DECEMBER 2016 - AudioFile
Scott Brick's narration shines as he delivers Brands's detailed account of the ultimate battle for military control between a struggling President Truman and a rogue General MacArthur. An even-toned delivery and moderated pace allow Brick to provide smooth passage through the convoluted events of this turbulent time when escalating hostilities in Korea made nuclear war a real threat. Brick's wise choice of calm understatement allows the natural drama created by these tensions to take center stage. Thanks to the talents of narrator and author, a broad audience will find this a riveting listen that goes beyond the simple historical facts to reveal the real men who, for a brief time, controlled the fate of the world. M.O.B. © AudioFile 2016, Portland, Maine
Kirkus Reviews
★ 2016-07-04
Two American heroes tested and tried at their most inspired hours.Brands (History/Univ. of Texas; Reagan: The Life, 2015, etc.) finds in President Harry Truman and Gen. Douglas MacArthur two perfect counterweights to the unfurling crisis over the aggressive incursions of communism in East Asia.
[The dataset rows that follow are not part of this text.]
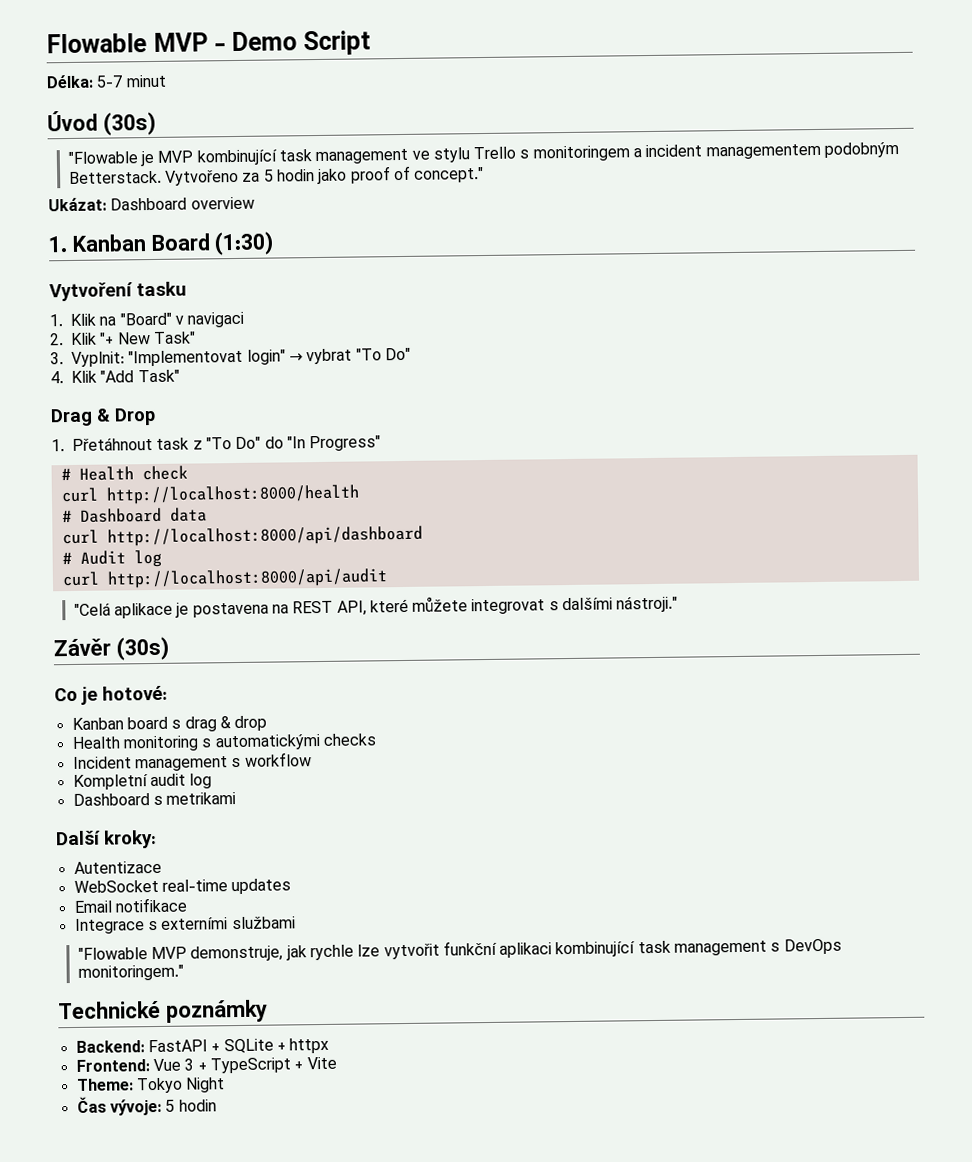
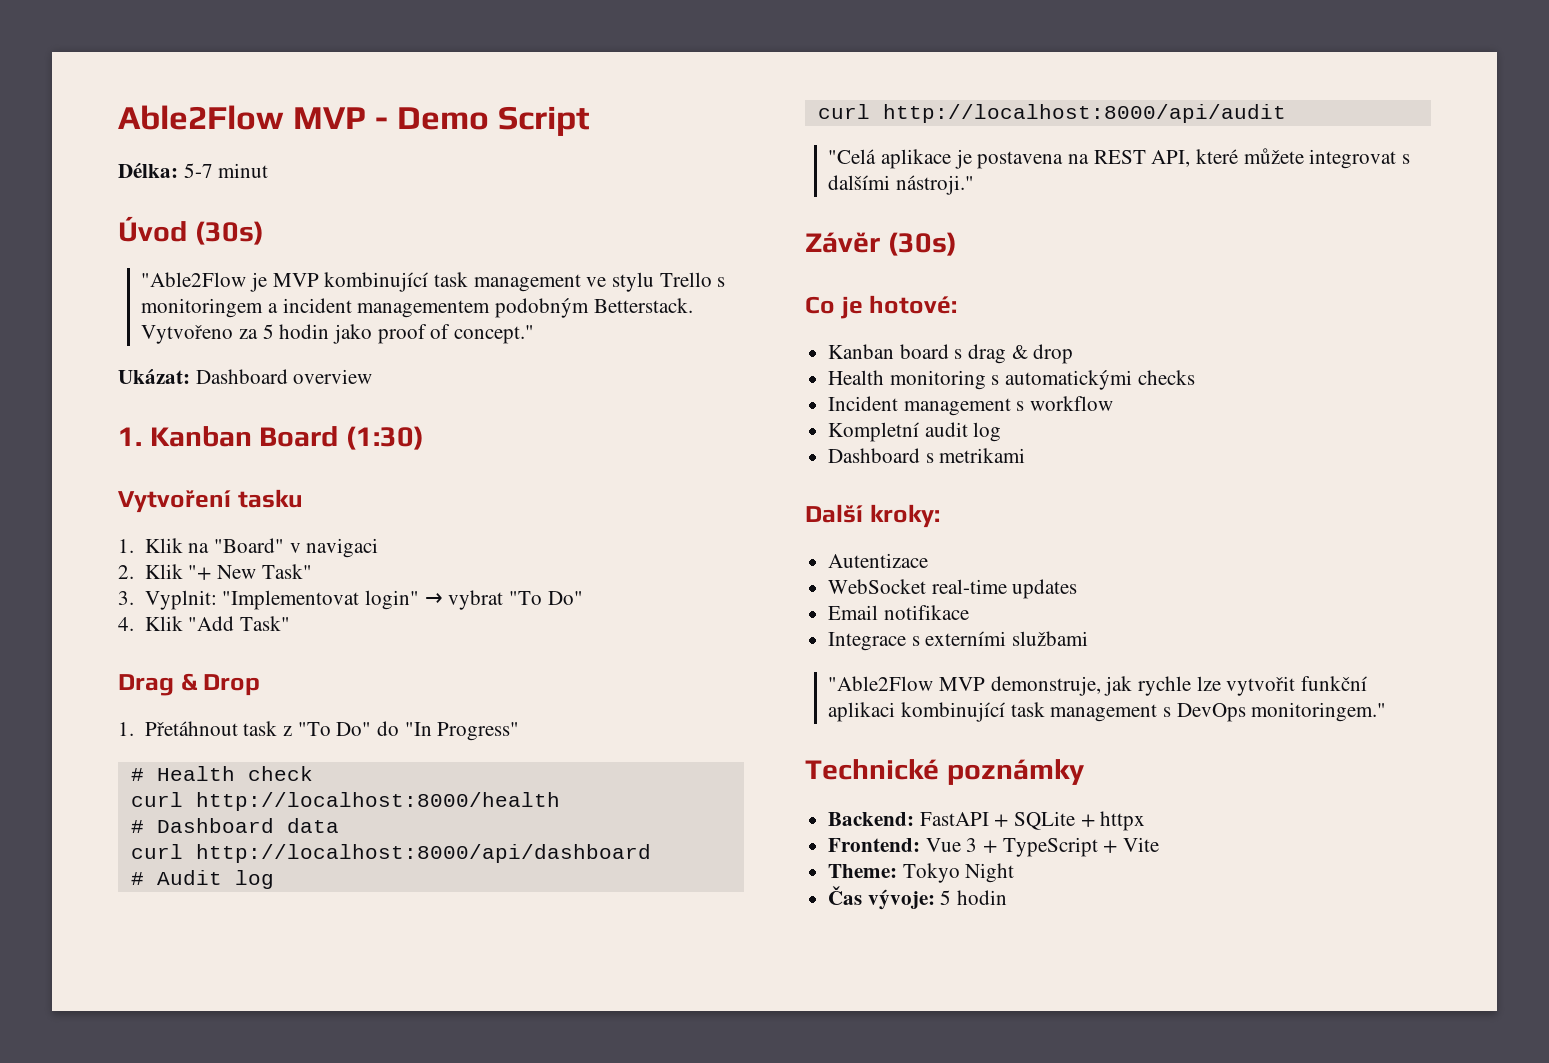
- Flowable MVP - Demo Script
+ Able2Flow MVP - Demo Script
- "Flowable je MVP kombinující task management ve stylu Trello s monitoringem a incident managementem podobným Betterstack.
+ "Able2Flow je MVP kombinující task management ve stylu Trello s monitoringem a incident managementem podobným Betterstack.
- "Flowable MVP demonstruje, jak rychle lze vytvořit funkční aplikaci kombinující task management s DevOps monitoringem."
+ "Able2Flow MVP demonstruje, jak rychle lze vytvořit funkční aplikaci kombinující task management s DevOps monitoringem."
The author works his way backward from the tipping point in December 1950, when the Chinese had joined the Korean War against the United States and its Allies despite the assurances by MacArthur that the Chinese would never dare. The president, “livid” at the general for his recklessness and lack of foresight, assured the press that the U.S. “will take whatever steps are necessary” to repel the Chinese, including the use of “every weapon we have.” This was no reassurance for the rest of the world, terrified of the opening salvos of an atomic war, which the president, immersed in domestic woes involving a Republican-controlled Congress, wanted to avoid at all costs, while the general, rejecting appeasement as the method of cowards (had the world learned nothing from Hitler?), seemed to invite World War III with his brazen attitude. In an elegant narrative, eminent historian Brands fleshes out the two characters and their paths to this moment’s “knife-edge…above an abyss.” Truman, somewhat appalled to be handed the job of president, warmed to the tasks of rebuilding Europe and containing communism from a sense of humanitarian duty and decency. He emerged from the bruising election, fights with Republicans, Joseph McCarthy allegations, the Berlin airlift, and alarming declarations by his rogue general with a “refusal to be discouraged.” MacArthur, on the other hand, inculcated by his ingrained sense of entitlement and public accolades over the Philippines, Japan, and elsewhere, needed at this golden point in his waning career a crowning achievement: an amphibious invasion at Inchon that was so crazily brilliant that it just might work. An exciting, well-written comparison study of two American leaders at loggerheads during the Korean War crisis.